Embracing my inner child since 2005.

19 thoughts on “The Van of Enlightenment”

  1. I’m sensing a lot of driving in your future. I think this recommendation should be chaper 6 in the Book of Moyer.

  2. This is good to know because right now only the girls are sharing much that I understand, and I never have to ask what they’re thinking they just tell me. All of it. All the time. I may need this advice with the little guy, but right now, when I drive the van, I say “Can we just have 5 minutes when no one is talking, please?”

  3. Right on! That’s what I should have done (althought it would have been a bit hard, since I haven’t owned a vehicle since 1993)….Fortunately, there’s more than one way to get and give information without it being too obvious.

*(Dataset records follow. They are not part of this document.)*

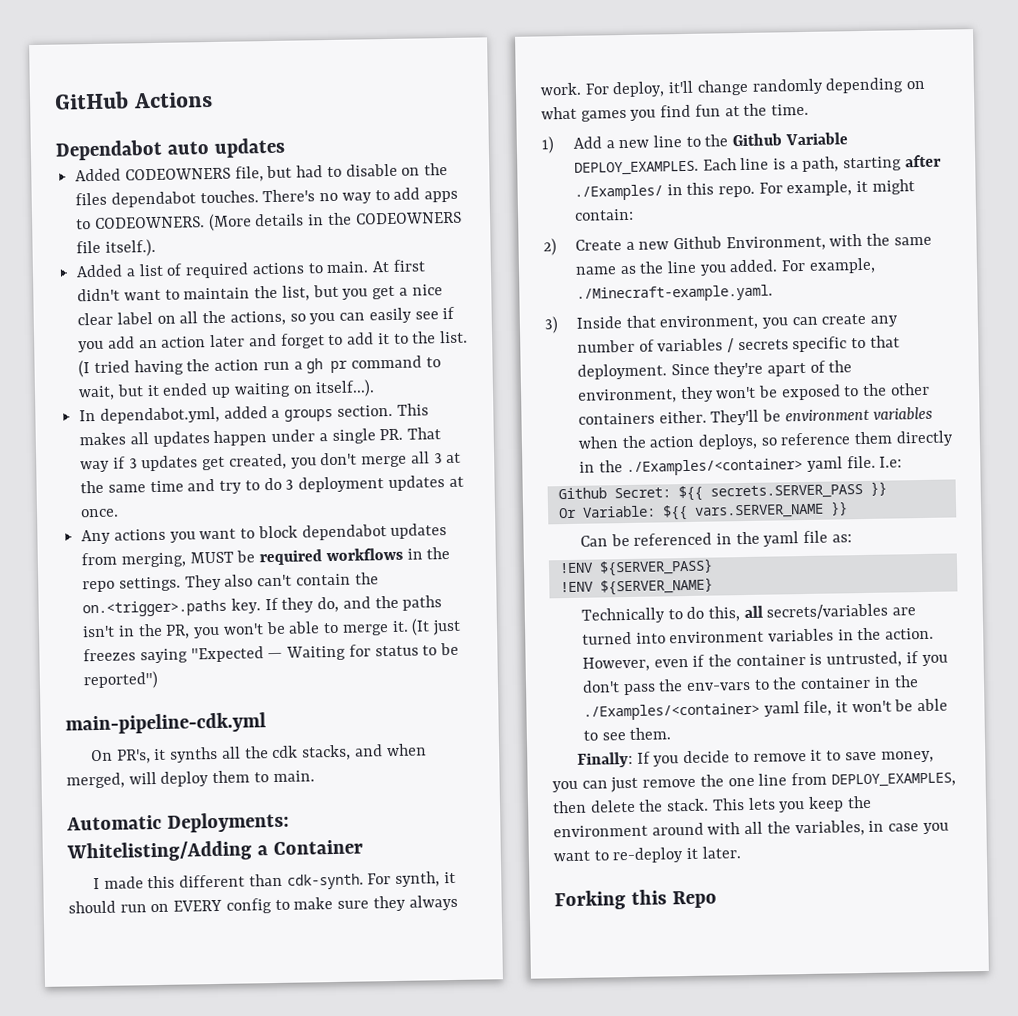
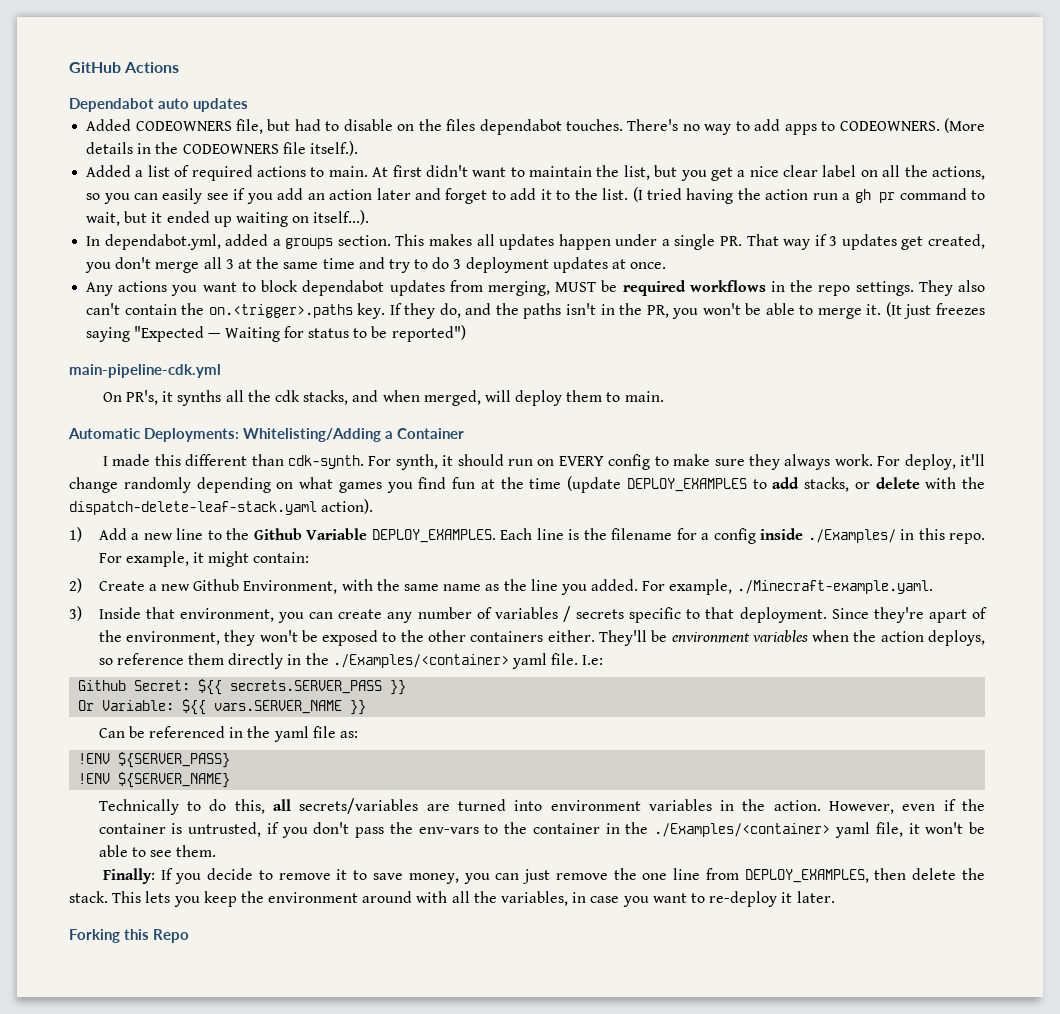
- For deploy, it'll change randomly depending on what games you find fun at the time.
+ For deploy, it'll change randomly depending on what games you find fun at the time (update DEPLOY_EXAMPLES to add stacks, or delete with the dispatch-delete-leaf-stack.yaml action).
- Each line is a path, starting after ./Examples/ in this repo.
+ Each line is the filename for a config inside ./Examples/ in this repo.

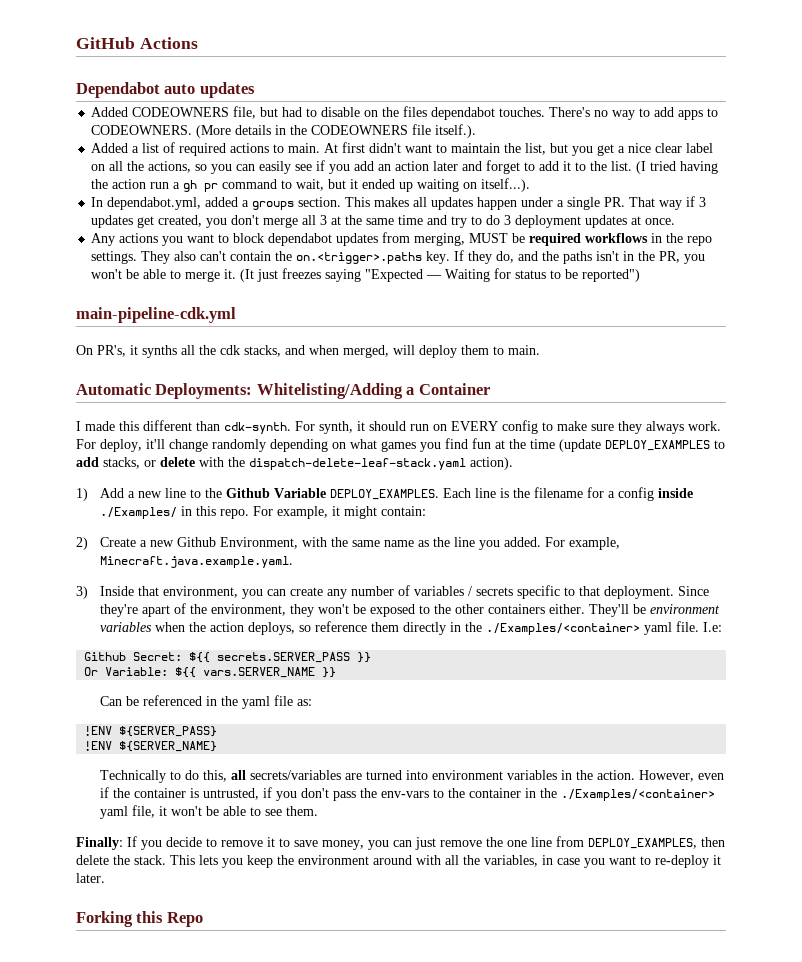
- For example, ./Minecraft-example.yaml.
+ For example, Minecraft.java.example.yaml.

  4. This makes me wonder… what did my mom pick up on when she drove me and my friends around?… Ugh, embarrassing! But something I will definitely keep in mind when I have my own small people. 🙂 Brilliant!

  5. Works for a car load if girls too! Just sayin!
    And I will agree & second that motion…it is UNBELIEVABLY hard to stay quiet!

  6. Haha! NIcely done. Weirdly enough, this reminds me of this moment I shared with my friend Peeves’ Mom when we were in middle school. We’d just left the zoo and Peeves’ little sister James was in the back seat with barbies and had one of them say “I’m gonna rock your world” to a Ken doll. I just looked up at the Mom who had this “OH MY GOSH DID THAT JUST HAPPEN?” face. Yeah, it did just happen.

    Now James watches my dog when I go out of time. She hasn’t become a sexual deviant either.